The purpose of the heat-treating step (Step 212) is to effect agglomeration of silicon dispersed on the surface of the raw workpiece 300, i.e., to cause the small particles of silicon that are dispersed across the surface of the raw workpiece 300 to become mobile and agglomerate into larger groups, which decreases the surface area of silicon relative to aluminum. The agglomeration may be due, at least in part, to a phenomenon referred to as Oswalt ripening, wherein small silicon crystals dissolve and redeposit onto larger silicon crystals over time. The heat-treating step (Step 212) accelerates the Oswalt ripening phenomenon. When the silicon agglomerates into relatively larger groups on the surface of the raw workpiece 300, the increase in the portion of the surface area that is aluminum increases adherence of coating materials such as epoxies or urethanes. Furthermore, when the silicon agglomerates into relatively larger groups on the surface of the raw workpiece 300, the silicon is more amenable to being removed in subsequent processing steps that may occur prior to conversion coating and other subsequent steps. Alternatively, the process of agglomerating the silicon into relatively larger groups on the surface of the raw workpiece 300 with the corresponding increase in the portion of the surface area that is aluminum increases adherence of coating materials such as epoxies or urethanes without a need to remove the agglomerated silicon.
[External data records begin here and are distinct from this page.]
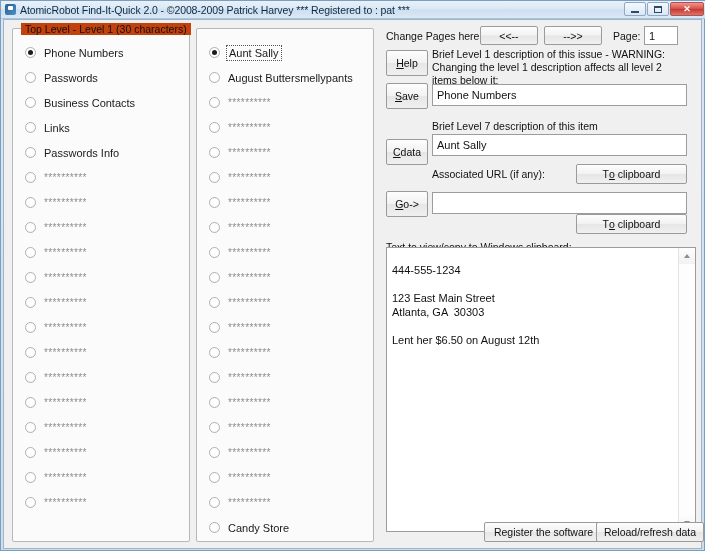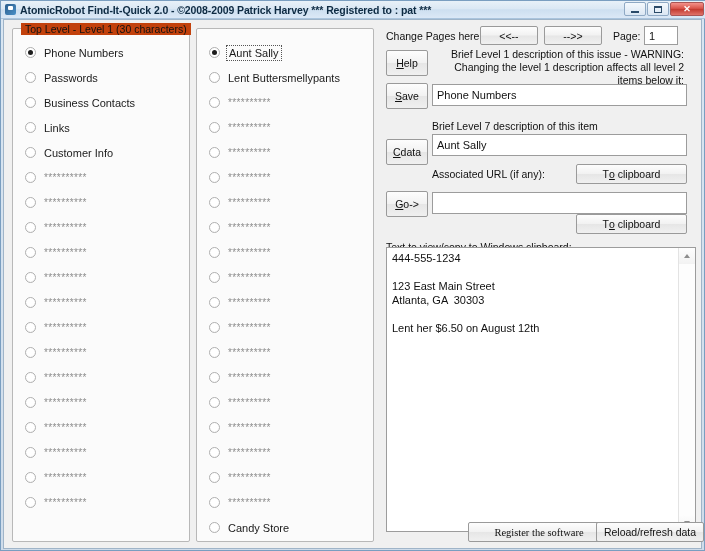--- a/index.html
+++ b/index.html
@@ -47,21 +47,21 @@
     content: "";
     position: absolute;
     left: 3px; top: 2px;
     width: 5px; height: 4px;
     background: #fff;
     border-radius: 1px;
   }
   #title-text {
     font-size: 10.5px;
     color: #0d2a42;
-    font-weight: bold;
+    font-weight: normal;
     white-space: nowrap;
     letter-spacing: -0.1px;
   }
   #win-buttons {
     position: absolute;
     right: 2px; top: 1px;
     display: flex;
     gap: 1px;
   }
   .winbtn {
@@ -218,21 +218,20 @@
     padding: 2px 4px;
     outline: none;
   }
 
   #desc1-text {
     position: absolute;
     font-size: 10.5px;
     color: #111;
     line-height: 13px;
     width: 252px;
-    text-align: right;
   }
 
   
   #bigtext-wrap {
     position: absolute;
     left: 6px; top: 223px;
     width: 310px;
     height: 285px;
     border: 1px solid #9c9c9c;
     background: #fff;
@@ -244,21 +243,21 @@
     width: 292px;
     height: 283px;
     box-sizing: border-box;
     border: none;
     resize: none;
     outline: none;
     font-family: "Liberation Sans", sans-serif;
     font-size: 11px;
     color: #111;
     line-height: 14px;
-    padding: 3px 5px;
+    padding: 15px 5px;
     background: #fff;
     overflow: hidden;
   }
   #vscroll {
     position: absolute;
     right: 0; top: 0;
     width: 17px;
     height: 283px;
     background: #fdfdfd;
     border-left: 1px solid #e3e3e3;
@@ -328,21 +327,21 @@
           <div class="radio-row">
             <span class="radio"></span>
             <span class="radio-label">Business Contacts</span>
           </div>
           <div class="radio-row">
             <span class="radio"></span>
             <span class="radio-label">Links</span>
           </div>
           <div class="radio-row">
             <span class="radio"></span>
-            <span class="radio-label">Customer Info</span>
+            <span class="radio-label">Passwords Info</span>
           </div>
           <div class="radio-row">
             <span class="radio"></span>
             <span class="radio-label placeholder">**********</span>
           </div>
           <div class="radio-row">
             <span class="radio"></span>
             <span class="radio-label placeholder">**********</span>
           </div>
           <div class="radio-row">
@@ -397,21 +396,21 @@
     </div>
 
     <div class="groupbox" id="list-level2">
       <div class="radio-list" id="level2-list">
           <div class="radio-row">
             <span class="radio checked"></span>
             <span class="radio-label focused">Aunt Sally</span>
           </div>
           <div class="radio-row">
             <span class="radio"></span>
-            <span class="radio-label">Lent Buttersmellypants</span>
+            <span class="radio-label">August Buttersmellypants</span>
           </div>
           <div class="radio-row">
             <span class="radio"></span>
             <span class="radio-label placeholder">**********</span>
           </div>
           <div class="radio-row">
             <span class="radio"></span>
             <span class="radio-label placeholder">**********</span>
           </div>
           <div class="radio-row">
@@ -540,18 +539,18 @@
             </div>
           <div class="sb-arrow down">
               <div class="tri down"></div>
             </div>
         </div>
       </div>
 
     </div>
 
     <div id="bottom-bar">
-      <button class="btn" style="left:464px; top:2px; width:142px; height:20px;font-family:Liberation Serif, serif;">Register the software</button>
+      <button class="btn" style="left:480px; top:2px; width:119px; height:20px;">Register the software</button>
       <button class="btn" style="left:592px; top:2px; width:108px; height:20px;">Reload/refresh data</button>
     </div>
 
   </div>
 </div>
 
 </body></html>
Subjecting the raw workpiece 300 to the heat-treating step (Step 212) includes exposing the raw workpiece 300 to a first temperature environment for a time period, wherein the first temperature environment is determined based upon physical properties of silicon related to its solid phase and its liquid phase. Specifically, the first temperature environment is selected to increase a solid-diffusion rate to cause silicon that is disposed on the surface of the raw workpiece 300 to agglomerate, while avoiding a liquification temperature associated with the aluminum. In one embodiment, this includes subjecting the raw workpiece to a first temperature environment of 400° C. to 550° C. for 1 to 10 hours.

FIG. 4 shows an embodiment of the intermediate workpiece 400, using the method 200 that is shown with reference to FIG. 2, including by heat-treating an embodiment of the raw workpiece 300 that is shown with reference to FIG. 3. The intermediate workpiece 400 includes an aluminum alloy 410 including silicon formed into a raw workpiece 300 having a predefined shape employing an additive manufacturing process, wherein the aluminum alloy 410 includes a metal matrix 420 and the silicon includes agglomerated silicon particles 430 dispersed within the metal matrix 420. FIG. 4 depicts the aluminum alloy 410, which includes the metal matrix 420 and agglomerated silicon particles 430 that are dispersed throughout the metal matrix 420 including on the surface 405 thereof. The agglomerated silicon particles 430 are formed by subjecting the raw workpiece 300 to the heat-treating step (Step 212) that is described with reference to FIG. 2. A portion of the agglomerated silicon particles 430 are dispersed on the surface 405 of the intermediate workpiece 400.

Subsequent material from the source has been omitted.